Vem isto a propósito do uso da língua portuguesa no espaço público por quem tem responsabilidade e deve servir de exemplo. “A minha pátria é a língua portuguesa”, escreveu Bernardo Soares, frase que decerto ninguém ouviu antes. Ironizo, claro, e estrago a ironia ao assinalá-la porque, em tempos intolerantes como os que vivemos, qualquer ambiguidade é perigosa. Ora sendo a língua portuguesa a pátria de nós todos, como quis o desassossegado Soares, que dizer dos homens públicos de todos os quadrantes (repito: de todos os quadrantes) que a usam descuidadamente ou com ignorância?

Proponho um silogismo: A língua portuguesa é a minha pátria.

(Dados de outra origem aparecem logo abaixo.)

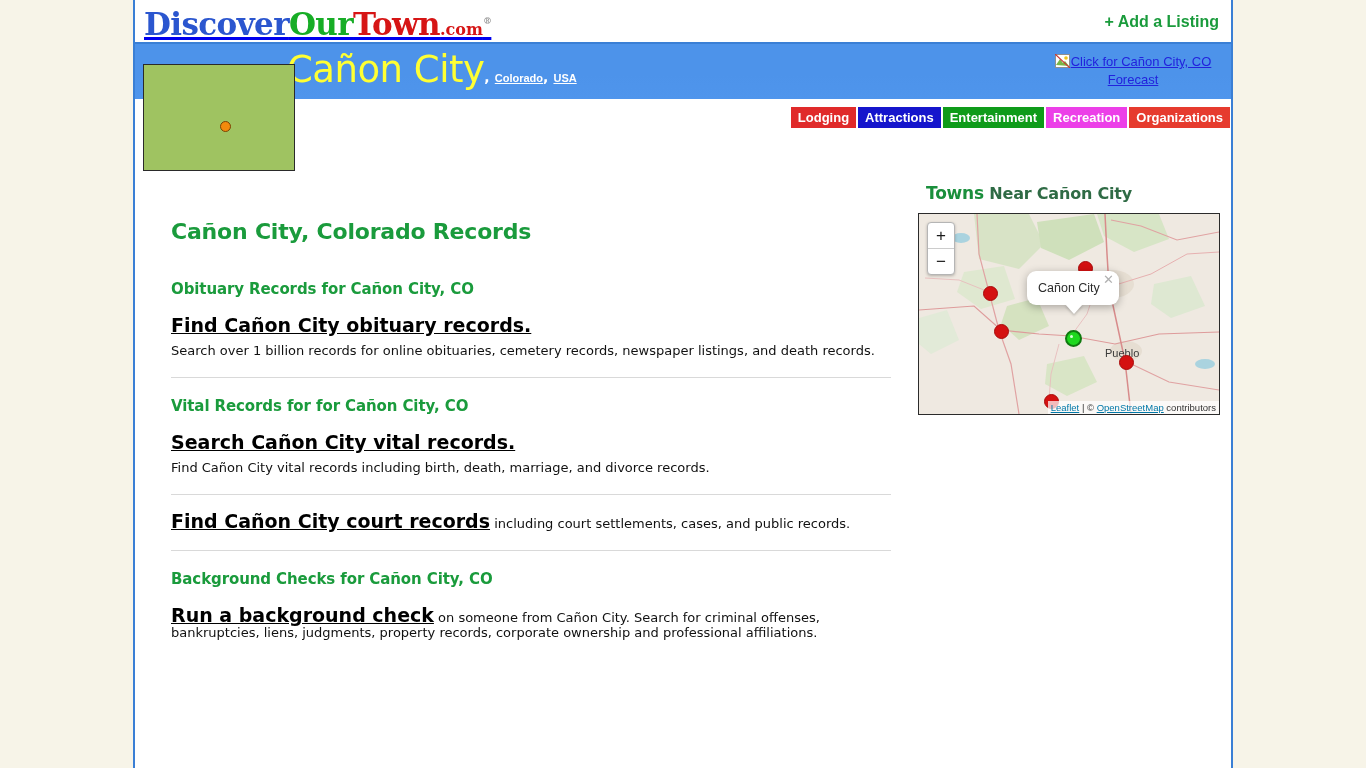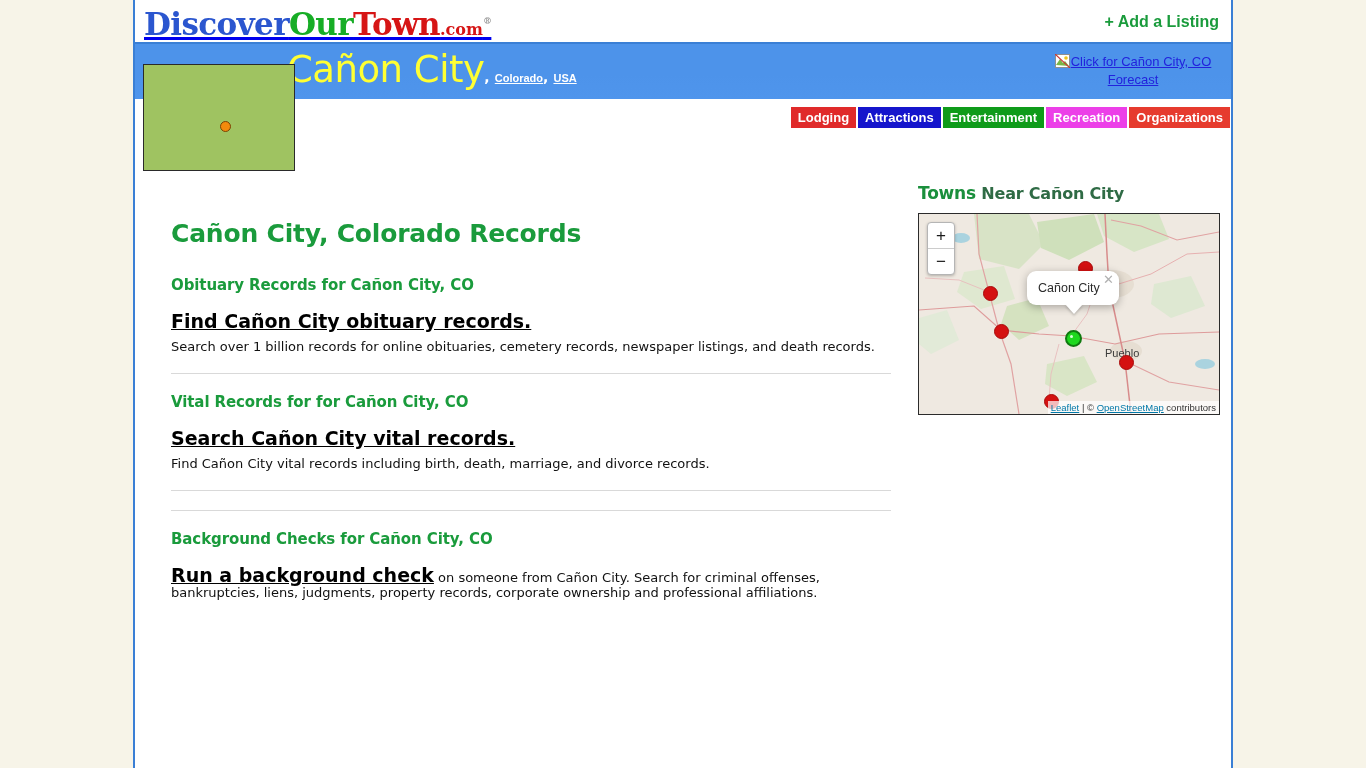--- a/index.html
+++ b/index.html
@@ -233,7 +233,7 @@
     color: #1f7a3a;
     letter-spacing: -0.2px;
   }
-  .map-heading .mh-strong { font-weight: bold; color: #1a8f3c; font-size: 17px; }
+  .map-heading .mh-strong { font-weight: bold; color: #1a8f3c; font-size: 17px; margin-left: 8px; }
   .map-heading .mh-rest { font-weight: bold; color: #2f6b45; }
 
   .leaflet-box {

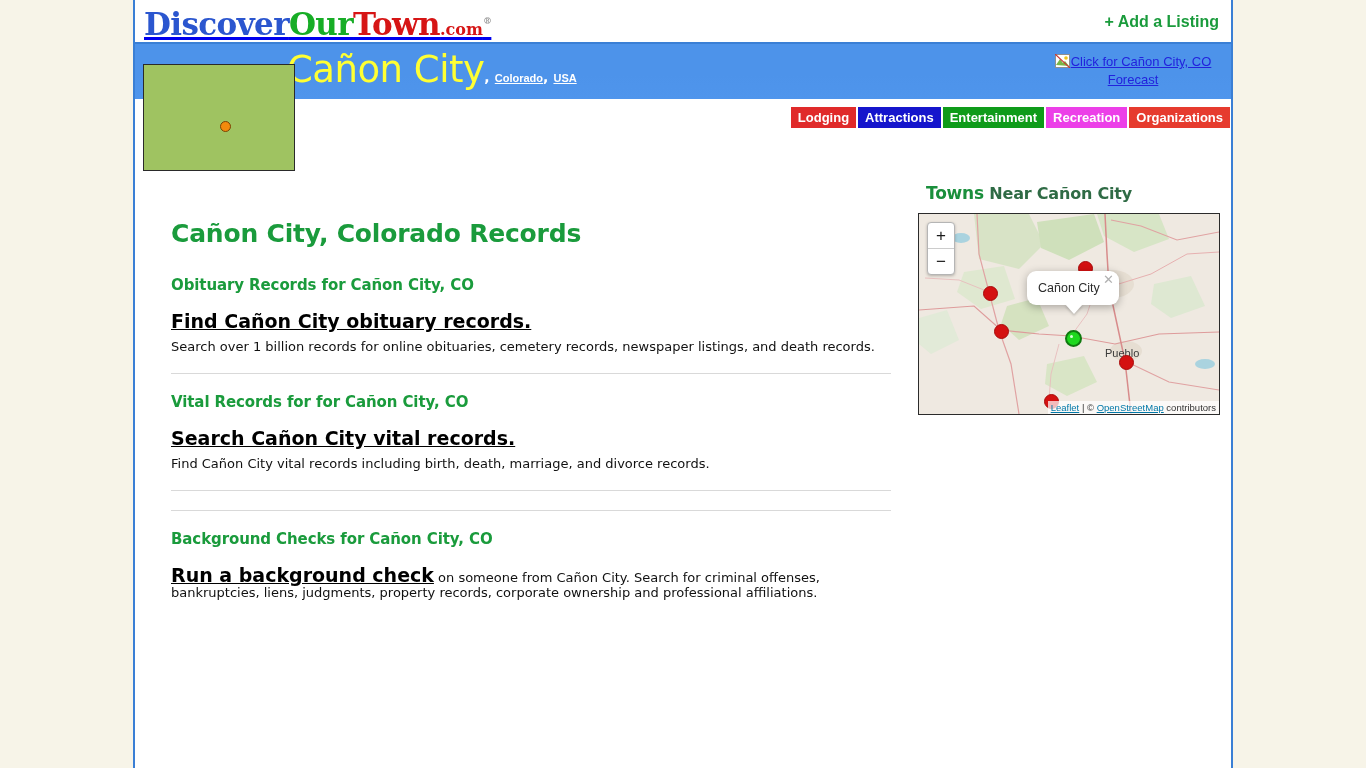--- a/index.html
+++ b/index.html
@@ -183,10 +183,10 @@
   }
   h1.page-title {
     color: #1a9b3c;
-    font-size: 25px;
+    font-size: 22px;
     font-weight: bold;
     font-family: "DejaVu Sans", sans-serif;
-    margin: 0 0 28px 0;
+    margin: 0 0 36px 0;
     letter-spacing: -0.2px;
   }
   .rec-section { margin-bottom: 0; }

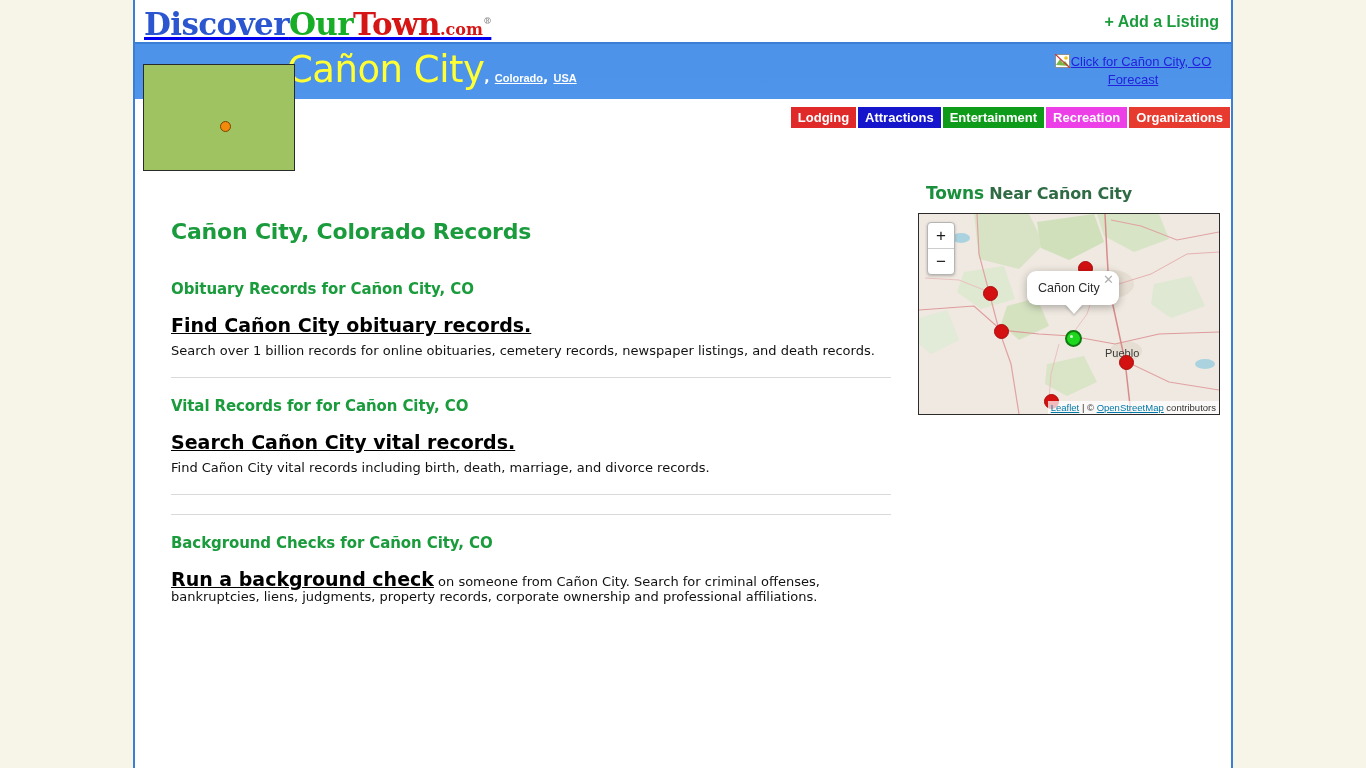--- a/index.html
+++ b/index.html
@@ -419,6 +419,9 @@
       <hr class="divider">
 
       <div class="rec-section">
+        <div class="sec-body">
+          <a href="#" class="bold-link">Find Cañon City court records</a><span class="inline-desc"> including court settlements, cases, and public records.</span>
+        </div>
       </div>
       <hr class="divider">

Eles maltratam a língua portuguesa. Logo, eles maltratam a minha pátria. QED.

Há alguns dias, um Ministro do governo português, discursando na Assembleia da República, abusou: conjugou o pretérito-mais-que-perfeito do verbo intervir dizendo “interviram” em vez de “intervieram”; e repetiu duas vezes “tenhemos”, assassinando em directo e a cores o presente do conjuntivo do verbo ter. E se um Ministro, ainda por cima de um pelouro da Educação, usa assim a língua portuguesa, “tenhamos” coragem para “intervir” (uma ajuda para quem tem dificuldades com este verbo: a terminação é sempre a do verbo vir). Entendam-me bem, não se trata de crucificar ninguém (outra figura de estilo) mas sim de chamar a atenção para evitar que, consolidando-se com o passar do tempo, os simples erros, lapsus linguae, momentâneas distrações, se tornem regra, consumando a traição à língua portuguesa. E não exagero, acreditem: o exemplo do Ministro, flagrante e difícil de desculpar face ao pelouro que tutela, não é único. Nem os dislates – as “calinadas” – são exclusivo deste ou de qualquer governo, antes pelo contrário, a sua produção é independente de ideologias.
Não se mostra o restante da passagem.